"Everything is falling against the dollar, so it's not a surprise the ruble has followed," said Bartosz Pawlowski, an emerging-markets currency strategist in London at TD Securities. "The situation with Georgia hasn't cleared enough for many investors to return to Russia just yet."
The ruble slid as low as 24.84 per dollar, the weakest level since Feb. 7, and was at 24.80 by 6:08 p.m. in Moscow, compared with 24.67 on Monday.
The U.S. currency also advanced against most of the emerging-market currencies monitored by Bloomberg and was near its highest in almost seven months versus the euro as crude oil tumbled as much as 8.7 percent. The dollar recently gained 0.7 percent to 1.45 per euro.
Russia's currency rose 0.2 percent to 36.00 per euro and was steady at 29.83 against the dollar-euro basket, which is used by the Central Bank to limit the impact of the ruble's fluctuations on the competitiveness of exports. The basket is composed of 55 cents and 45 euro cents.
TD Securities, a unit of Toronto-Dominion Bank, Canada's second-largest bank by assets, will probably reduce its forecast for the ruble's appreciation against the basket by the end of the year, Pawlowski said. Before the war, the firm predicted the currency would rise to 29 versus the basket by the end of 2008.
"Our forecast is looking increasingly unlikely," he said. "Sentiment toward Russia following the conflict has declined so much that it may take some time for investors to return."
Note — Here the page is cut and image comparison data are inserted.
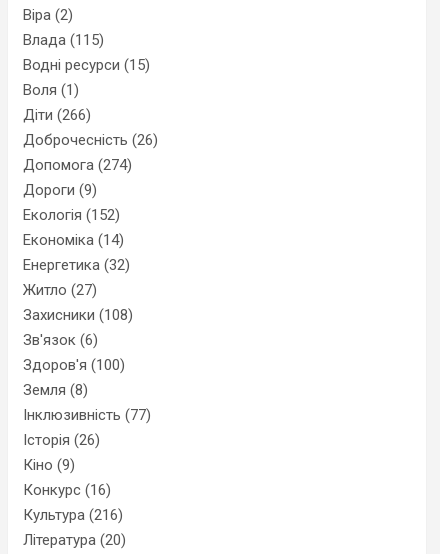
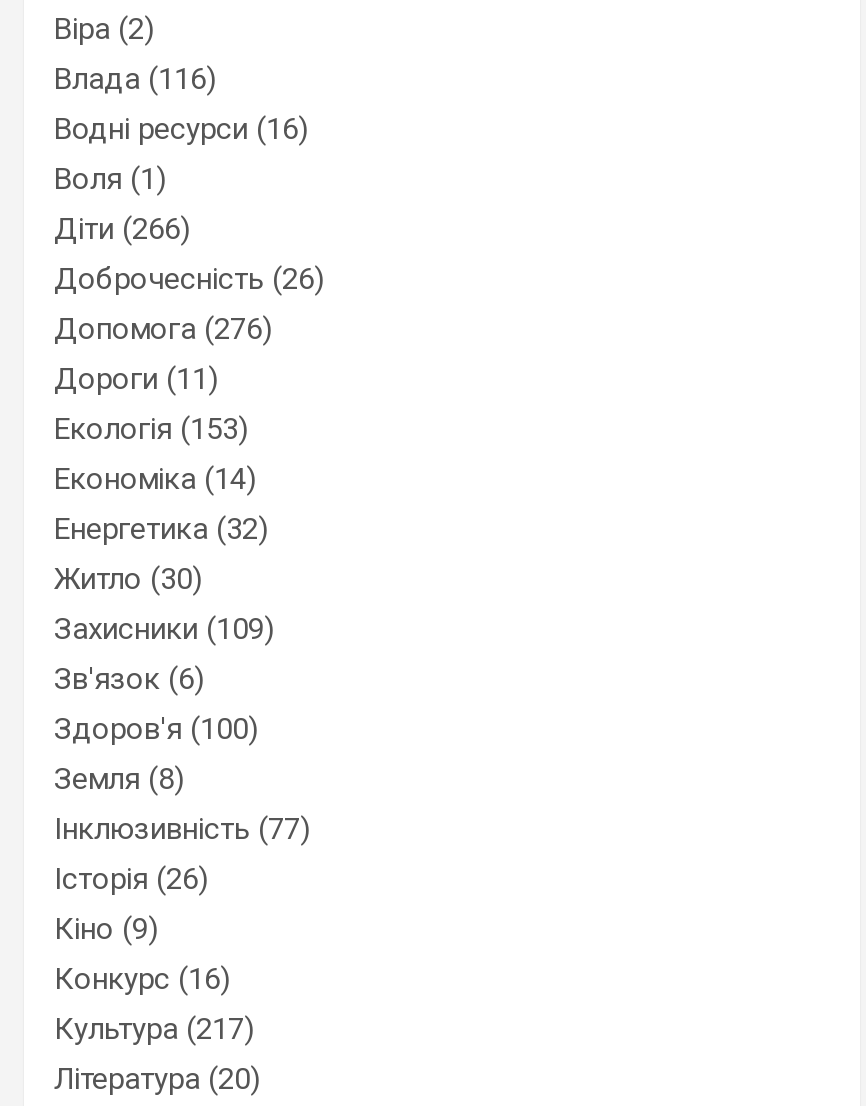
- Влада (115)
+ Влада (116)

- Водні ресурси (15)
+ Водні ресурси (16)

- Допомога (274)
+ Допомога (276)

- Дороги (9)
+ Дороги (11)

- Екологія (152)
+ Екологія (153)

- Житло (27)
+ Житло (30)

- Захисники (108)
+ Захисники (109)

- Культура (216)
+ Культура (217)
Other analysts have also trimmed their forecasts. The ruble will gain to 29.26 versus the basket by year-end, according to the median forecast of 10 economists and currency strategists polled last week. That compares with the 29.11 median estimate of a previous survey conducted at the end of July.
Russian bonds also fell. The yield on the benchmark 7.5 percent note due in 2030 rose 5 basis points, or 0.05 percentage points, to 5.78 percent, the highest level since October. The two-year bond yielded 5.97 percent, up 7 basis points, its biggest gain since Aug. 21.